Help on class RandomizedSearchCV in module sklearn.model_selection._search:
class RandomizedSearchCV(BaseSearchCV)
| Randomized search on hyper parameters.
|
| RandomizedSearchCV implements a "fit" and a "score" method.
| It also implements "predict", "predict_proba", "decision_function",
| "transform" and "inverse_transform" if they are implemented in the
| estimator used.
|
| The parameters of the estimator used to apply these methods are optimized
| by cross-validated search over parameter settings.
|
| In contrast to GridSearchCV, not all parameter values are tried out, but
| rather a fixed number of parameter settings is sampled from the specified
| distributions. The number of parameter settings that are tried is
| given by n_iter.
|
| If all parameters are presented as a list,
| sampling without replacement is performed. If at least one parameter
| is given as a distribution, sampling with replacement is used.
| It is highly recommended to use continuous distributions for continuous
| parameters.
|
| Read more in the :ref:`User Guide <randomized_parameter_search>`.
|
| Parameters
| ----------
| estimator : estimator object.
| A object of that type is instantiated for each grid point.
| This is assumed to implement the scikit-learn estimator interface.
| Either estimator needs to provide a ``score`` function,
| or ``scoring`` must be passed.
|
| param_distributions : dict
| Dictionary with parameters names (string) as keys and distributions
| or lists of parameters to try.
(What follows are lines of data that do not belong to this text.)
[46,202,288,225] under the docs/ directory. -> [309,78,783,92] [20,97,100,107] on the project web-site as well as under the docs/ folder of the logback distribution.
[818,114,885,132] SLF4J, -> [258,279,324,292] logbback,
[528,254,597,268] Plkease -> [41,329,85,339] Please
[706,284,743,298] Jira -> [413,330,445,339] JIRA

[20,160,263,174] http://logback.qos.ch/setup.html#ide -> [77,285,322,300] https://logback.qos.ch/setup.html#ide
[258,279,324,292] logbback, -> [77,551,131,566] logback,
Distributions must provide a ``rvs``
| method for sampling (such as those from scipy.stats.distributions).
| If a list is given, it is sampled uniformly.
|
| n_iter : int, default=10
| Number of parameter settings that are sampled. n_iter trades
| off runtime vs quality of the solution.
|
| scoring : string, callable, list/tuple, dict or None, default: None
| A single string (see :ref:`scoring_parameter`) or a callable
| (see :ref:`scoring`) to evaluate the predictions on the test set.
|
| For evaluating multiple metrics, either give a list of (unique) strings
| or a dict with names as keys and callables as values.
|
| NOTE that when using custom scorers, each scorer should return a single
| value. Metric functions returning a list/array of values can be wrapped
| into multiple scorers that return one value each.
|
| See :ref:`multimetric_grid_search` for an example.
|
| If None, the estimator's default scorer (if available) is used.
|
| fit_params : dict, optional
| Parameters to pass to the fit method.
|
| .. deprecated:: 0.19
| ``fit_params`` as a constructor argument was deprecated in version
| 0.19 and will be removed in version 0.21. Pass fit parameters to
| the ``fit`` method instead.
|
| n_jobs : int, default=1
| Number of jobs to run in parallel.
|
| pre_dispatch : int, or string, optional
| Controls the number of jobs that get dispatched during parallel
| execution. Reducing this number can be useful to avoid an
| explosion of memory consumption when more jobs get dispatched
| than CPUs can process. This parameter can be:
|
| - None, in which case all the jobs are immediately
| created and spawned. Use this for lightweight and
| fast-running jobs, to avoid delays due to on-demand
| spawning of the jobs
|
| - An int, giving the exact number of total jobs that are
| spawned
|
| - A string, giving an expression as a function of n_jobs,
| as in '2*n_jobs'
|
| iid : boolean, default=True
| If True, the data is assumed to be identically distributed across
| the folds, and the loss minimized is the total loss per sample,
| and not the mean loss across the folds.
|
| cv : int, cross-validation generator or an iterable, optional
| Determines the cross-validation splitting strategy.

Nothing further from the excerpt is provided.